At the forum, which more than 20 people attended, the campaign provided a detailed summary of its recently ratified contract for all of NU’s subcontracted food service workers, including reduced and free health care and a minimum $10 wage. Although the campaign is still fighting for a living wage for all NU subcontracted workers, it also wants to work towards providing fresh, natural food to NU students, campaign chairman Kellyn Lewis said.
“Food service workers and real food, you can’t separate them,” the Weinberg senior said.
Lewis said they were partially inspired to join the real food movement after the Real Food Challenge, a campaign whose many aims include teaching college students the importance of locally-grown and natural food, came to the Evanston campus earlier this year. Once the LWC realized other NU organizations were also championing the cause, such as the Students for Ecological and Environmental Development and Northwestern Community Development Corps, it decided to join the movement.
According to the Real Food Challenge’s website, real food is “a food system … that fundamentally respects human dignity and health, animal welfare, social justice and environmental sustainability.”
Lewis said the real food movement will also help the LWC connect and collaborate with other social justice groups on campus.
“We sort of created a space in the social justice community,” he said.
By being a part of the movement, he added, the campaign will no longer be, “a separate entity.”
Even though it wants to add real food to its cause, the LWC’s primary goal – a living wage for all NU subcontracted workers – is yet to be fulfilled. At the forum, Lewis and other speakers recounted the campaign’s accomplishments thus far and emphasized the need for continued efforts.
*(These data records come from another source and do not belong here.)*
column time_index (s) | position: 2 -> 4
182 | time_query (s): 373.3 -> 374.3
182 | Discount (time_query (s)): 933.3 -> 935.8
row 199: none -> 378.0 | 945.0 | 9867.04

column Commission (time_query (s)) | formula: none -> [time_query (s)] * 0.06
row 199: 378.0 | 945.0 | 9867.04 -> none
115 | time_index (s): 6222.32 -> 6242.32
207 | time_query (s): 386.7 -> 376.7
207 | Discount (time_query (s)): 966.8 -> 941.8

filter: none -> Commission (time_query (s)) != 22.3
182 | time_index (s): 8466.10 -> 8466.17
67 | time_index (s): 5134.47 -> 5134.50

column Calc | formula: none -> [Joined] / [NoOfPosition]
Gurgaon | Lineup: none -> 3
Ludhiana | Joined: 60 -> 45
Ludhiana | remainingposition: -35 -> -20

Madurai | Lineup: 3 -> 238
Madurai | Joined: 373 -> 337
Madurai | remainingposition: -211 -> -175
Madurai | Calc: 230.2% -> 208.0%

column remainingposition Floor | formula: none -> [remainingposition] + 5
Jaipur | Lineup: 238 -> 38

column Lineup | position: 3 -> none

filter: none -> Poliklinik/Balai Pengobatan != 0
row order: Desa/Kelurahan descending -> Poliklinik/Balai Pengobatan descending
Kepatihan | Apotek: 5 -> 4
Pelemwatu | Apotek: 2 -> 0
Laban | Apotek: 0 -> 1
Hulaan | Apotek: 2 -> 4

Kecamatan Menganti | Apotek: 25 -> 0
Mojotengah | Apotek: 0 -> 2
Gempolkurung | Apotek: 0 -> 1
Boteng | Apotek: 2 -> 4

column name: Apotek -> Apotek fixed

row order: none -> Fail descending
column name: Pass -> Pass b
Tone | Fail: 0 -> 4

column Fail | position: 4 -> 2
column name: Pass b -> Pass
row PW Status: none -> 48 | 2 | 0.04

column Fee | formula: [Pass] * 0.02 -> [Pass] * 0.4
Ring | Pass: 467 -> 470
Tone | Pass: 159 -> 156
Tom Breitsprecher, lead cook for Willard and chief shop stewart for UNITE HERE Local 1 union, said while the campaign fought for two years for a solitary wage, one that would support an individual, unions used to fight for the family wage, which would support a family. Although the gains from the LWC are a step in the right direction, he said, the wage NU workers will be getting will be less than both the solitary and the family wage.
“As far as I’m concerned, we’re still at the starting line,” Breitsprecher said.
Despite the work that needs to be done, some NU students see the new contracts as progress.
“Social justice is an important part of all our lives,” McCormick sophomore Brandan Matthews said. “(The results are) great starting points for the campaign, a great model for what’s to come. They show the strength of Northwestern students as we recognize.”
Lewis said the LWC is still figuring out its next step in promoting the “real foods” movement.